Entries taken from a collection
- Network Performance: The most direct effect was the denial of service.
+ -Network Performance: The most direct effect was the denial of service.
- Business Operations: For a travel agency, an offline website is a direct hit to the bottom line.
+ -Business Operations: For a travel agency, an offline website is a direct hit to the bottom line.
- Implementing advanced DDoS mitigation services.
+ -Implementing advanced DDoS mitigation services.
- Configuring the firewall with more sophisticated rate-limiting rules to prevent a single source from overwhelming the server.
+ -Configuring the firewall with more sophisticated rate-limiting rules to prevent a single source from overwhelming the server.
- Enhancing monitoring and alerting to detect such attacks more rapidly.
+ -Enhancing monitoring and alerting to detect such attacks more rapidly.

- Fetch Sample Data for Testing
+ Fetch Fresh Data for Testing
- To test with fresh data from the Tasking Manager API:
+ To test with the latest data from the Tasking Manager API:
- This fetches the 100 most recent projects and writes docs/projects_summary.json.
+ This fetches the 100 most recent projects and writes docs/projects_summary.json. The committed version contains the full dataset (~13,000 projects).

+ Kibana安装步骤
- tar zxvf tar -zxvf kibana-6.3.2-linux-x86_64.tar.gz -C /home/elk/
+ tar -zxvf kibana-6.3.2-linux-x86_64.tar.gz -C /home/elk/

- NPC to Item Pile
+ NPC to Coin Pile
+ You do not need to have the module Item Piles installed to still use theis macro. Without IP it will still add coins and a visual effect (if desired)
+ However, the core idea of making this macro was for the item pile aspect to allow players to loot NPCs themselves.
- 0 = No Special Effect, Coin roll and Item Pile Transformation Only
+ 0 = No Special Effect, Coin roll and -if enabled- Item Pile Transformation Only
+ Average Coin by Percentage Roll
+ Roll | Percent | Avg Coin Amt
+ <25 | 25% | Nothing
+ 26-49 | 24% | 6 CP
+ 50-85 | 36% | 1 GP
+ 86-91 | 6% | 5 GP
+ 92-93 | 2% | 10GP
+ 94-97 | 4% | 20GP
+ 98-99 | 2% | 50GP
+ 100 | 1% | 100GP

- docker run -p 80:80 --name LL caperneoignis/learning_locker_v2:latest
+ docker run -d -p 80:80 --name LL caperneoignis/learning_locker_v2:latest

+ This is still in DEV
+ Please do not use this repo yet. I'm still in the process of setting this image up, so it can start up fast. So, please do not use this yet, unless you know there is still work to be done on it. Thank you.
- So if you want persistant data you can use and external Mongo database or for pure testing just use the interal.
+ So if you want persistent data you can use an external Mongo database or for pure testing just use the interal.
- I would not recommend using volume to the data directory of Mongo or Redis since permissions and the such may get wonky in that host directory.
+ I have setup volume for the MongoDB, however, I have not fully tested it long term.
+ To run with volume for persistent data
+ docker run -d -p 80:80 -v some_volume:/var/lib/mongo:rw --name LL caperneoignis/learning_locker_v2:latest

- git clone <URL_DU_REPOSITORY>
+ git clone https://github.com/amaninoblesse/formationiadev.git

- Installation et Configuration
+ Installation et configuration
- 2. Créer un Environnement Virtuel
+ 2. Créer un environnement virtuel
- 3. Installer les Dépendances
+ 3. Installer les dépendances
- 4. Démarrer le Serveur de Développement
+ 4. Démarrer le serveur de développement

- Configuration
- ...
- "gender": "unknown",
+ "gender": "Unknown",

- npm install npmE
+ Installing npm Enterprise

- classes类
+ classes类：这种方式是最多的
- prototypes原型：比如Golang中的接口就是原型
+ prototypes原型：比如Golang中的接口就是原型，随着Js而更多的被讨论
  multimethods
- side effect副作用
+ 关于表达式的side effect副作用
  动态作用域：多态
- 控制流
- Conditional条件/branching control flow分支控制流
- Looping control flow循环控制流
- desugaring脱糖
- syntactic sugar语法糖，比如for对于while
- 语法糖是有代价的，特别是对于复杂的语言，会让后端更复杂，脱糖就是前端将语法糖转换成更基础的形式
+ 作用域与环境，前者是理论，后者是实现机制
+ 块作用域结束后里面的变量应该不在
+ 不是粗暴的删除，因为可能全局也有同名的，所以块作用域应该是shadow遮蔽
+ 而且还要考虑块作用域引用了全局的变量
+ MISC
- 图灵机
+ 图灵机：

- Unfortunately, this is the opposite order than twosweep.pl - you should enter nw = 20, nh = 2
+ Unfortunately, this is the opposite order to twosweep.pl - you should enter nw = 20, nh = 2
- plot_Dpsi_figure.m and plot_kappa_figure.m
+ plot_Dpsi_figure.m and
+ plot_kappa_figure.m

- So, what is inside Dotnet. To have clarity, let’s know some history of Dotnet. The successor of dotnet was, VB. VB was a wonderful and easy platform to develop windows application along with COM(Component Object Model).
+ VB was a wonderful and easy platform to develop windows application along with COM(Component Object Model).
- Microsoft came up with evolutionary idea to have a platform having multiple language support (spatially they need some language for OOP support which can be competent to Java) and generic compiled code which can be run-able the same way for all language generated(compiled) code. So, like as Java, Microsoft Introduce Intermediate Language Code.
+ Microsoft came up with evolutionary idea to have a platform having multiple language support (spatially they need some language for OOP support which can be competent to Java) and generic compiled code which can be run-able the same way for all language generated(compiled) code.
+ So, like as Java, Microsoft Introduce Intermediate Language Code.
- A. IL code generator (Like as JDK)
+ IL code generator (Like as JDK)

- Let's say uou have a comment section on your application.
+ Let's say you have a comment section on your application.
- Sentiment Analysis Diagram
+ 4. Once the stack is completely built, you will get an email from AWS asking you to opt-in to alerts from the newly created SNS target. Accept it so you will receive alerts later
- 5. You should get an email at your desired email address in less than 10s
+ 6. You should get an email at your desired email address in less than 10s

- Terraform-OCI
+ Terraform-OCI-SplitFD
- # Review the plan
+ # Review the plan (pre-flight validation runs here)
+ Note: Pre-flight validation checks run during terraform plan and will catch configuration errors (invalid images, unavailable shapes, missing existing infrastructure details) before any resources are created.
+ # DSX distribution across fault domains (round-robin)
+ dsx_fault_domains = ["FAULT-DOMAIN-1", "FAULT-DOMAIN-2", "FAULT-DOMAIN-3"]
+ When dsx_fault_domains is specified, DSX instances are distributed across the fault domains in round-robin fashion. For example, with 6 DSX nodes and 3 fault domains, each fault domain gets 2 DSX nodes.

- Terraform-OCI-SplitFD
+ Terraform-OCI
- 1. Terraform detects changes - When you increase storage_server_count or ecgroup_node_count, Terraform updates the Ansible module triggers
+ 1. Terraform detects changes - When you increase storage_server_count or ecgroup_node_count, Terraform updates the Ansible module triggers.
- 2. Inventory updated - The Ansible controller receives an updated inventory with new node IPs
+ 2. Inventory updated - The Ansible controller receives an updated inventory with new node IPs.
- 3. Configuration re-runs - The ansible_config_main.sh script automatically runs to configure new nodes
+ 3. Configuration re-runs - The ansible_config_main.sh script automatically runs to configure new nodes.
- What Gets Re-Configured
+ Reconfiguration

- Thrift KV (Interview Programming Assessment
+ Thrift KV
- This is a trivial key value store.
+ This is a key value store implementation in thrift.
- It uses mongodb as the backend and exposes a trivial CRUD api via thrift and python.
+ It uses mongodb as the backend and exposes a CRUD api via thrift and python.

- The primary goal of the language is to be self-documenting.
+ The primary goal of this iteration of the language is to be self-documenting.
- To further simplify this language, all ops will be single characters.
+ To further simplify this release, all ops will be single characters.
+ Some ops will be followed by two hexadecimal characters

INSTRUCTIONS FOR THE TASK:
Check each line of the data above for the string "sophisticated", then report how many lines have it, with no other words.

ANSWER BOX:
2